→ WORK INSTRUCTIONS
Whenever a line of the records below contains the word "speck", copy that line.
(DATA FOR THIS TASK)
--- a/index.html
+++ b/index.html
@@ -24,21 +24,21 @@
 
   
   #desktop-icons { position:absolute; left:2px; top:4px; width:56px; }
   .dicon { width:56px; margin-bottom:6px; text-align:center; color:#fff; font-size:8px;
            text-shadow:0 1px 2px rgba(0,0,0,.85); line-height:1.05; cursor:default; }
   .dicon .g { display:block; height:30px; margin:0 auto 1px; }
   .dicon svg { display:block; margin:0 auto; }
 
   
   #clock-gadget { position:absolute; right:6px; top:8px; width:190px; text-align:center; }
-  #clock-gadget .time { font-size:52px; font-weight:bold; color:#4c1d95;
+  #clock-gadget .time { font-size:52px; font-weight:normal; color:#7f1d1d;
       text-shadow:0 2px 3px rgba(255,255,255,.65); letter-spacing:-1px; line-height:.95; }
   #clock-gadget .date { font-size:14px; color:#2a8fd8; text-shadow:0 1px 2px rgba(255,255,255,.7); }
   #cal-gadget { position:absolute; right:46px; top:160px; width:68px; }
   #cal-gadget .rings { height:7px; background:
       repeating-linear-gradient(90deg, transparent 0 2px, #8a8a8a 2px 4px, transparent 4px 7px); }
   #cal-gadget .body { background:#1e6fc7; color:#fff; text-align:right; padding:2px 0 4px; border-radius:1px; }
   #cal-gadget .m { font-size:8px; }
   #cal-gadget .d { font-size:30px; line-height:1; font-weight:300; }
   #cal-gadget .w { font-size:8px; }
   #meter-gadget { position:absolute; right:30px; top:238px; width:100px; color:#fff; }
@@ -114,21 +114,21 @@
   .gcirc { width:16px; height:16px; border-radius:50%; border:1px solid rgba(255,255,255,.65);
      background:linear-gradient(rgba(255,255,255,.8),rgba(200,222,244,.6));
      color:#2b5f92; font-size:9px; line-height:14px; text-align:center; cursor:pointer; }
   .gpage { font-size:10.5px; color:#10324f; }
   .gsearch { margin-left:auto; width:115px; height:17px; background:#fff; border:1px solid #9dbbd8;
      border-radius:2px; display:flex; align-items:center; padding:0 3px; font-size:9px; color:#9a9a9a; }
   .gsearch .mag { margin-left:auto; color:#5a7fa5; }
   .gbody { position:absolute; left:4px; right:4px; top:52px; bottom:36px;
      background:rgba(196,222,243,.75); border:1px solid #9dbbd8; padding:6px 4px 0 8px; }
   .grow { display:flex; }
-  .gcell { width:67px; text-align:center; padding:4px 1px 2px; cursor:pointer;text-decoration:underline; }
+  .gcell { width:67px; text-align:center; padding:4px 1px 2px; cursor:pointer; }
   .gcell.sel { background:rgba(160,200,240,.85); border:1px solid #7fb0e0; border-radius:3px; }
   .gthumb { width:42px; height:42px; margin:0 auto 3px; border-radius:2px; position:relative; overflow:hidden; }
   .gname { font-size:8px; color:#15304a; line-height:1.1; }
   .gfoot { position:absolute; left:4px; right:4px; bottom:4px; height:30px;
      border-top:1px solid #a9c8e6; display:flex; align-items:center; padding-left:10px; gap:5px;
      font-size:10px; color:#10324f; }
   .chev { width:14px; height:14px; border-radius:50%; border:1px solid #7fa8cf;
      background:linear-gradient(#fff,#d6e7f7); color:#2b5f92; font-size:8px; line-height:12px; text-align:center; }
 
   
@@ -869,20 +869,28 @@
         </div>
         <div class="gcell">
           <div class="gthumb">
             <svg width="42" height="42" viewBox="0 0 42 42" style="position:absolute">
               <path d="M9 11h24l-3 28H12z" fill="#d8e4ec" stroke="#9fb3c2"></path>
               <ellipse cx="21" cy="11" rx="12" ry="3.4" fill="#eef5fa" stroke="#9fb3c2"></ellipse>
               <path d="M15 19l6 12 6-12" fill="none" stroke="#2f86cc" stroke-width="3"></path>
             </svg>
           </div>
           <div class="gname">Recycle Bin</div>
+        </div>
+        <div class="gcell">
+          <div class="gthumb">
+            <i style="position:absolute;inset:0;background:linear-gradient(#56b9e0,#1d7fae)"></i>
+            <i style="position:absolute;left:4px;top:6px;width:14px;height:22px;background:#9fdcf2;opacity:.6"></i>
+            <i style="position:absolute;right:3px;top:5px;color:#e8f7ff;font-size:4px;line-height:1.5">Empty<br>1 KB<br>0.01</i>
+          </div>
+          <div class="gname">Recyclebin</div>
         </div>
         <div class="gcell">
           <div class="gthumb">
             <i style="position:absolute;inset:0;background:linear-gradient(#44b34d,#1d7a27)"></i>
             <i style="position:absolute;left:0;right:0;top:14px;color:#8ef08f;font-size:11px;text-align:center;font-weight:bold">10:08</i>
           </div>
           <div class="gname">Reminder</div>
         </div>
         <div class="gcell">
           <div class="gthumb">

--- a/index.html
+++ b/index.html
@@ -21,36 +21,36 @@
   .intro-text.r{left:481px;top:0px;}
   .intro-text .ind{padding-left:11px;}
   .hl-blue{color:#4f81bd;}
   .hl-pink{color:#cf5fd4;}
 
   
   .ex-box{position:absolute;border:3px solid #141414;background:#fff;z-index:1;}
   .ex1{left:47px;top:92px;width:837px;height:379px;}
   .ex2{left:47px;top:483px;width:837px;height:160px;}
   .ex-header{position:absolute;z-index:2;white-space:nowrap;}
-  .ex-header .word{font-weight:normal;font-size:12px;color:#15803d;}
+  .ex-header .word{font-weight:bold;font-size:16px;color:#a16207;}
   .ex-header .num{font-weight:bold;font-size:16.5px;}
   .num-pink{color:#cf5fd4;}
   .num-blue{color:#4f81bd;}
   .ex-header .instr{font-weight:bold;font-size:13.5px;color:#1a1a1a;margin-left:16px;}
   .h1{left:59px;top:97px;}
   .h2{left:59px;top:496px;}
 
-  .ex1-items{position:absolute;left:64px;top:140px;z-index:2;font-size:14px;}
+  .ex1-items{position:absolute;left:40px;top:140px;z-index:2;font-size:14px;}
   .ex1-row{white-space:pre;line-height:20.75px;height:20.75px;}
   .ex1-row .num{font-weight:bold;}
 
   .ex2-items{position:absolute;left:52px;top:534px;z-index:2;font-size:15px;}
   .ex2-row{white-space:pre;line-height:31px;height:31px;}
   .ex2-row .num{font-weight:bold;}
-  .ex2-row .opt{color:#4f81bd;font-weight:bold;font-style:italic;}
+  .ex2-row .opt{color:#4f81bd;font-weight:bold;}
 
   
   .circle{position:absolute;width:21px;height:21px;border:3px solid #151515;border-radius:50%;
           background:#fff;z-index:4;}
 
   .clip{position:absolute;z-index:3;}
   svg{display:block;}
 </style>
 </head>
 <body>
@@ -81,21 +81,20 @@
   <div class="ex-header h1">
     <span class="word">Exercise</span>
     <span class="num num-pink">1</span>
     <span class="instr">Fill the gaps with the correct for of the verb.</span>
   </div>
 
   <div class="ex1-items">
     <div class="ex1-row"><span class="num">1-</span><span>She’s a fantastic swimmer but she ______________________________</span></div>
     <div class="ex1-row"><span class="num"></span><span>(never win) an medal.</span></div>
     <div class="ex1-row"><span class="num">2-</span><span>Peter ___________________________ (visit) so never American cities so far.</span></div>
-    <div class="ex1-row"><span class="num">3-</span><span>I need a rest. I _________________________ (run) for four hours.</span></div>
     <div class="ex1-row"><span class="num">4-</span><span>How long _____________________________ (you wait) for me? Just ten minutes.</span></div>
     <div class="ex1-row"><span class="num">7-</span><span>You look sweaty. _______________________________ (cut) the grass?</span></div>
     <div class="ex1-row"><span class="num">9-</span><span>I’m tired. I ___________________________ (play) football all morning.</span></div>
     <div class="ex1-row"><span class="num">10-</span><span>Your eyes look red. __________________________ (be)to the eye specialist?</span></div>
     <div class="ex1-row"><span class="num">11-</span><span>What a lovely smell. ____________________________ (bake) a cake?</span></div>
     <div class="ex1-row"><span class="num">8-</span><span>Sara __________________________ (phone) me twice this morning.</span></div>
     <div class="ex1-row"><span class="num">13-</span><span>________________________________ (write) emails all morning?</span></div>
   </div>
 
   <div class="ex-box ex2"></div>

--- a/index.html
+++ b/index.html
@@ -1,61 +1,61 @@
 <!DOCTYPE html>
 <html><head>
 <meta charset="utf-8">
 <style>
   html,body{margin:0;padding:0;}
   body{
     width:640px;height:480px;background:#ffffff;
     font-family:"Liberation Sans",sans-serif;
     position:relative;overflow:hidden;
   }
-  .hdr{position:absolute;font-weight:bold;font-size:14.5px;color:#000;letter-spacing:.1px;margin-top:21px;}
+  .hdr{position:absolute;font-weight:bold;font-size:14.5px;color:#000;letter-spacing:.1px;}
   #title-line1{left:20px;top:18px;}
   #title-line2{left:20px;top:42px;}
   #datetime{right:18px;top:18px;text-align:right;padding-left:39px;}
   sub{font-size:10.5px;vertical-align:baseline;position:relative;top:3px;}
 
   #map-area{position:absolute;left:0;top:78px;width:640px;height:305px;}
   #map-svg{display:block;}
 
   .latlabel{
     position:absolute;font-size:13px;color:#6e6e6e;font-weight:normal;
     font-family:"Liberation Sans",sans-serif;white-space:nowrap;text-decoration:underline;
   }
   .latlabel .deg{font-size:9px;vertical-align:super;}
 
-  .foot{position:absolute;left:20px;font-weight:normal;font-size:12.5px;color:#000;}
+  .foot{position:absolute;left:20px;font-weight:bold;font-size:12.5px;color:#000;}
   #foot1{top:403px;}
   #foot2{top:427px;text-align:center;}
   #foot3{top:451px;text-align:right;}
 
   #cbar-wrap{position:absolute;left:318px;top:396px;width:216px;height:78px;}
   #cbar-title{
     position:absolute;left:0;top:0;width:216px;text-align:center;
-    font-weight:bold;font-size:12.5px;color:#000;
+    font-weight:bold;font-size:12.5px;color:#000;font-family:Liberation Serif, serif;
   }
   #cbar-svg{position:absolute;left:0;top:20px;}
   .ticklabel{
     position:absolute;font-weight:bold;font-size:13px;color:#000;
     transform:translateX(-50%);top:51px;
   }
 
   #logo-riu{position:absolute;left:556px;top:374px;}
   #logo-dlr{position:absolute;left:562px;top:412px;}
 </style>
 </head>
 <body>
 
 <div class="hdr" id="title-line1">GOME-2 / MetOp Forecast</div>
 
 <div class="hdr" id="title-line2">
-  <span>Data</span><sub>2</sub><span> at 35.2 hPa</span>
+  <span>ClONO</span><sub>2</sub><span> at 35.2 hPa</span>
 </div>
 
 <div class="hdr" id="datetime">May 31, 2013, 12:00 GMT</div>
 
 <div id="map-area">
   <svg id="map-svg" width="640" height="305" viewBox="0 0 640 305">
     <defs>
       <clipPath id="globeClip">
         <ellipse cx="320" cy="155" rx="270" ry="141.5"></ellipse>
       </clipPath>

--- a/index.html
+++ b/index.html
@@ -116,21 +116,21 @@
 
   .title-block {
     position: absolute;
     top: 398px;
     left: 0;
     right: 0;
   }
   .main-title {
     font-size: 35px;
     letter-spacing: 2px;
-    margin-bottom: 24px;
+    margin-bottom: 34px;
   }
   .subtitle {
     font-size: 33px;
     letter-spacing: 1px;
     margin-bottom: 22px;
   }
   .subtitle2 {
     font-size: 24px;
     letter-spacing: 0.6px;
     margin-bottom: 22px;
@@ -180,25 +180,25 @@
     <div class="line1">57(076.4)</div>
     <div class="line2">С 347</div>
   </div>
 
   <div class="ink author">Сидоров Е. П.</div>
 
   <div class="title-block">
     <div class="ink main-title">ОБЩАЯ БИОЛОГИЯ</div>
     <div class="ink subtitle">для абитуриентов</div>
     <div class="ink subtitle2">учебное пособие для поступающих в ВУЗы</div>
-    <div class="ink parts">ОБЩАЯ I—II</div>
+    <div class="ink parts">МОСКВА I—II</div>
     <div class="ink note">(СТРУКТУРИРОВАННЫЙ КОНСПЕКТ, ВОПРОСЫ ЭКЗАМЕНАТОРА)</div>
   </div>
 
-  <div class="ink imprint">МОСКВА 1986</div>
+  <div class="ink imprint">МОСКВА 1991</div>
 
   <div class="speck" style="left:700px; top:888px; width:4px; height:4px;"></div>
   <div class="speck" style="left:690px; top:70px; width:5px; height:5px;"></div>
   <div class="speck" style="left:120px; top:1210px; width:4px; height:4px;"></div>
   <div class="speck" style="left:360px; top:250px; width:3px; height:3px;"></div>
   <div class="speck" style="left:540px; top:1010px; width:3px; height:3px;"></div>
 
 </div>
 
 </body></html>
(End DATA FOR THIS TASK)
→ WRITTEN ANSWER
   <div class="speck" style="left:700px; top:888px; width:4px; height:4px;"></div>
   <div class="speck" style="left:690px; top:70px; width:5px; height:5px;"></div>
   <div class="speck" style="left:120px; top:1210px; width:4px; height:4px;"></div>
   <div class="speck" style="left:360px; top:250px; width:3px; height:3px;"></div>
   <div class="speck" style="left:540px; top:1010px; width:3px; height:3px;"></div>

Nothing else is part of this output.